Todavía creía que yo era simplemente una compañera de trabajo.

—No me lo habría perdido por nada del mundo —respondí.

Miguel caminó rápidamente hacia nosotras.

—¿Qué haces aquí?

—Pensaba que era una reunión financiera aburrida.

Su mandíbula se tensó.

—Tenemos que hablar.

—Claro que sí.

Pero ya era demasiado tarde.

Varias personas importantes se acercaban para comenzar las presentaciones.

Inversores.

Socios.

Periodistas económicos.

Miguel no podía arrastrarme a una esquina sin llamar la atención.

Marta observó la tensión entre nosotros.

—¿Os conocéis?

Nadie respondió durante unos segundos.

Entonces decidí que había llegado el momento.

Saqué una fotografía de mi bolso.

Era una imagen de nuestra boda.

La coloqué suavemente sobre una mesa cercana.

Marta la miró.

Frunció el ceño.

Volvió a mirar.

Y después levantó los ojos hacia Miguel.

—¿Qué es esto?

Su voz apenas era un susurro.

—Marta…

—¿Qué es esto?

Miguel parecía incapaz de hablar.

Así que lo hice yo.

—Es mi marido.

El silencio se extendió alrededor de nosotros.

Un silencio pesado.

Insoportable.

Marta me observó como si acabara de recibir un golpe.

—No.

Miró a Miguel.

—Dile que no.

Él bajó la vista.

Y ese gesto respondió por él.

Las lágrimas aparecieron de inmediato en los ojos de Marta.

—Llevamos tres años juntos…

—Lo sé.

—Me pidió matrimonio…

—Lo sé.

Ella dio un paso atrás.

Luego otro.

Toda su felicidad desapareció en cuestión de segundos.

Comprendí algo entonces.

Marta no era mi enemiga.

También había sido engañada.

Miguel era el único que conocía toda la verdad.

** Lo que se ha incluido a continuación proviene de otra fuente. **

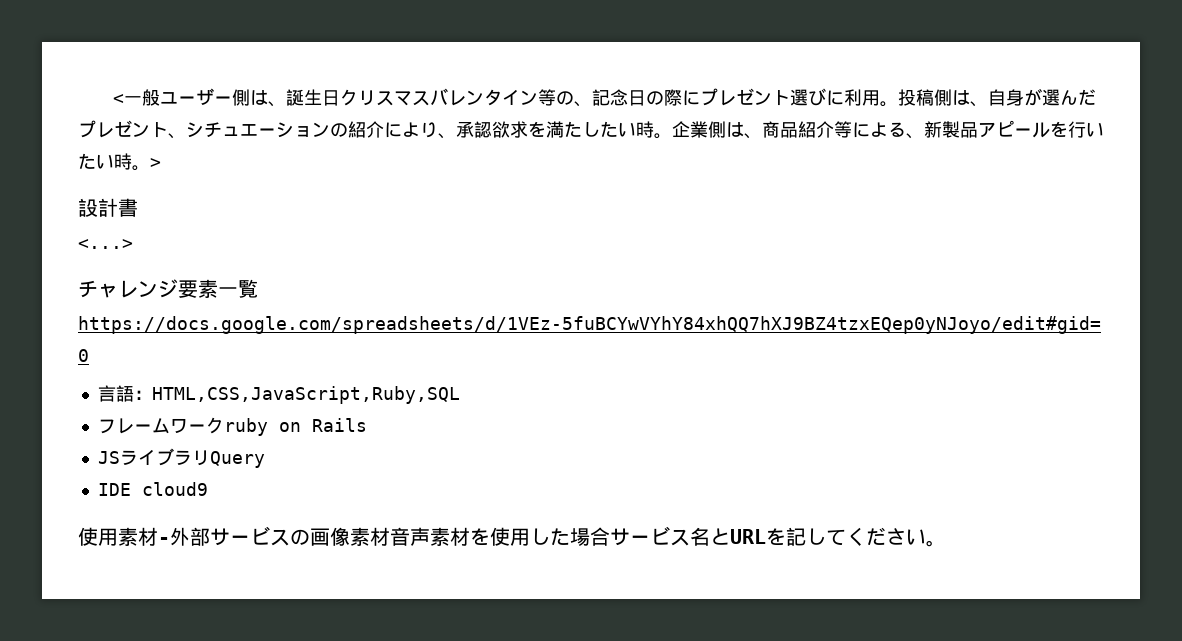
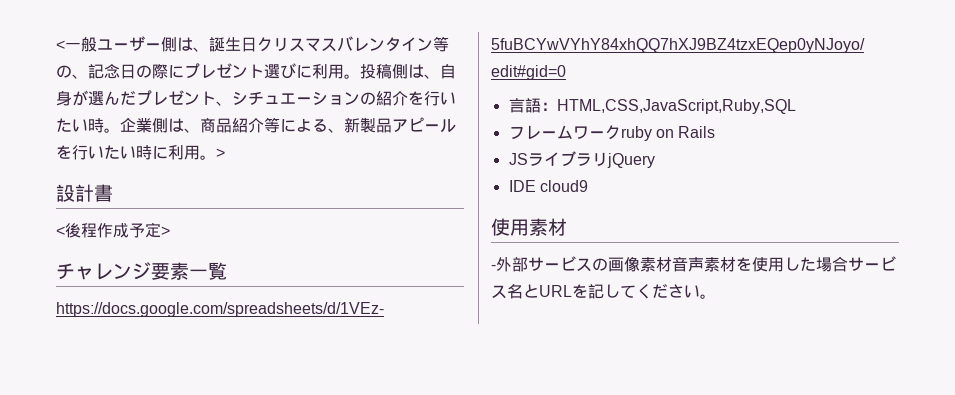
[384,121,600,139] により、承認欲求を満たし -> [408,91,456,106] を行い
(132, 161) none -> [152,145,200,160] に利用
[78,239,133,249] <...> -> [56,222,170,238] <後程作成予定>
[209,451,265,468] Query -> [606,153,655,168] jQuery
(158, 536) none -> (567, 227) //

Uno de los inversores se acercó.

—¿Ocurre algo?

Miguel intentó intervenir.

—Es un asunto personal.

—No —dije tranquilamente—. También es un asunto financiero.

Abrí la carpeta.

Saqué los extractos.

Las transferencias.

Los registros.

Los pagos.

Los documentos relacionados con la empresa.

Y los coloqué sobre la mesa.

—Más de cincuenta mil euros transferidos desde cuentas matrimoniales sin autorización.

Las conversaciones alrededor comenzaron a apagarse.

—Una sociedad financiada parcialmente con fondos que no le pertenecían.

Los presentes empezaron a mirar los documentos.

Miguel ya no intentaba detenerme.

Sabía que había terminado.

Marta tomó algunos papeles.

Sus manos temblaban.

—¿Todo esto es verdad?

Él no respondió.

Porque no podía.

Porque las pruebas estaban delante de todos.

Finalmente cerró los ojos.

—Sí.

Aquella única palabra acabó con todo.

Marta se quitó lentamente el anillo.

Lo dejó sobre una bandeja de champán que pasaba cerca.

Y se alejó sin mirar atrás.

Miguel intentó seguirla.

Ella levantó una mano.

—No te acerques.

Nunca olvidaré la expresión de su rostro.

No era rabia.

Era decepción.

La misma que yo había sentido días antes.

Horas después abandoné el hotel acompañada por Sara.

El proceso legal comenzó poco después.

La empresa nunca llegó a lanzarse.

Las cuentas fueron auditadas.

Los activos congelados.

Y el divorcio avanzó con una rapidez que Miguel jamás imaginó.

Meses más tarde, una tarde de otoño, recibí un mensaje inesperado.

Era de Marta.

Solo decía:

Gracias por decirme la verdad. Nos salvaste a las dos.

Sonreí al leerlo.

Porque tenía razón.

Aquella noche en el hotel no había destruido una vida.

Había recuperado la mía.

Y mientras observaba las luces de Madrid desde la ventana de mi nuevo apartamento, comprendí que algunos finales duelen.

Pero también liberan.

Y la verdad, por amarga que sea, siempre vale más que una mentira perfectamente construida.